═════ Provided data

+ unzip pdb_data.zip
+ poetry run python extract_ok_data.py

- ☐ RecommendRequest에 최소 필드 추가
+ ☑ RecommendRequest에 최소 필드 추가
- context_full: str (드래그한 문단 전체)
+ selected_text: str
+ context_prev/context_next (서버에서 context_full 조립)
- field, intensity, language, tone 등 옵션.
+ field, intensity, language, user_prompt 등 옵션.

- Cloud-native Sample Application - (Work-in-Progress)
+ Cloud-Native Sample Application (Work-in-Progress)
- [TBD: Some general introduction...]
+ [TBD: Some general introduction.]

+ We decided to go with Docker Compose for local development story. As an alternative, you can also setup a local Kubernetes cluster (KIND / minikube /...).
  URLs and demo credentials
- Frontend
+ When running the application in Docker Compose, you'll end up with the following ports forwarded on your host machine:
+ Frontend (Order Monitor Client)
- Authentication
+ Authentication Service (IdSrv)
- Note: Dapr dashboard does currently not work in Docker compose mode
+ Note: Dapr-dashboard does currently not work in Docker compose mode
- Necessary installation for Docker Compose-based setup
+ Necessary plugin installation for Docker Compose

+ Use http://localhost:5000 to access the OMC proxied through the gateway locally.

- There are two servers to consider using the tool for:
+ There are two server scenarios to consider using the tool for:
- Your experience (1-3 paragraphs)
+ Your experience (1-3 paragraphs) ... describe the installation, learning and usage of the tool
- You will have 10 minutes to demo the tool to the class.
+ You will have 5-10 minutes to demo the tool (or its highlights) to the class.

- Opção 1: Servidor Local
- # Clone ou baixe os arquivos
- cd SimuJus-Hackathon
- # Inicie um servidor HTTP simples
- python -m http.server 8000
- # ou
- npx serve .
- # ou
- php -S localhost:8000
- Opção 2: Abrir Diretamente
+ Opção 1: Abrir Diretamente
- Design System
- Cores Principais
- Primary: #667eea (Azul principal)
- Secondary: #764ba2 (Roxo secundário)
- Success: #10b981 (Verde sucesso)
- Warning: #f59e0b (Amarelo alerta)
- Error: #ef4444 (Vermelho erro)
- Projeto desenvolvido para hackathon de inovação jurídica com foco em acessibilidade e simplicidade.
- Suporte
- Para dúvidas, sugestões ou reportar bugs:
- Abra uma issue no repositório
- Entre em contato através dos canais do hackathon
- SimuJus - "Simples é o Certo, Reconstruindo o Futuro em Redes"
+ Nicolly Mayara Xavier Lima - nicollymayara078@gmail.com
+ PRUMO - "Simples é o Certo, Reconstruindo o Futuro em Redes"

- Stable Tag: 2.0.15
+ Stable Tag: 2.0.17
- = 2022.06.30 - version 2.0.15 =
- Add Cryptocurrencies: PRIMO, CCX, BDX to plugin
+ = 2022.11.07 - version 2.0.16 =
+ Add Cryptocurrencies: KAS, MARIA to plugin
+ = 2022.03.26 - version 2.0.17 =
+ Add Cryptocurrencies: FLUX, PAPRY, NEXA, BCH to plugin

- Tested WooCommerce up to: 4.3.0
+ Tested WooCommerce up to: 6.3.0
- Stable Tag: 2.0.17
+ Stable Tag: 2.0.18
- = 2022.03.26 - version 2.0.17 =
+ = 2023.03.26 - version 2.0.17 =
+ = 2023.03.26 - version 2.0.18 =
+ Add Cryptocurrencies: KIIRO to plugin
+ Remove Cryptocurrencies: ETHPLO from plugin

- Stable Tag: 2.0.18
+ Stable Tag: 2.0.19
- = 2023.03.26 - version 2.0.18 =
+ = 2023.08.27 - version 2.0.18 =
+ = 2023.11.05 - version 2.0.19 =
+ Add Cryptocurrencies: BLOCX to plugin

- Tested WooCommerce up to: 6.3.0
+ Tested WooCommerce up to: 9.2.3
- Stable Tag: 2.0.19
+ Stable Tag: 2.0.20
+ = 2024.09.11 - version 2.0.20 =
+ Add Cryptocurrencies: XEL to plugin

══════════

### Task brief
What is asked for is an exact copy of the lines above from the one containing "2023.03.26 - version 2.0.17" through the one containing "2023.11.05 - version", and only those.

### Exercise answer
+ = 2023.03.26 - version 2.0.17 =
+ = 2023.03.26 - version 2.0.18 =
+ Add Cryptocurrencies: KIIRO to plugin
+ Remove Cryptocurrencies: ETHPLO from plugin

- Stable Tag: 2.0.18
+ Stable Tag: 2.0.19
- = 2023.03.26 - version 2.0.18 =
+ = 2023.08.27 - version 2.0.18 =
+ = 2023.11.05 - version 2.0.19 =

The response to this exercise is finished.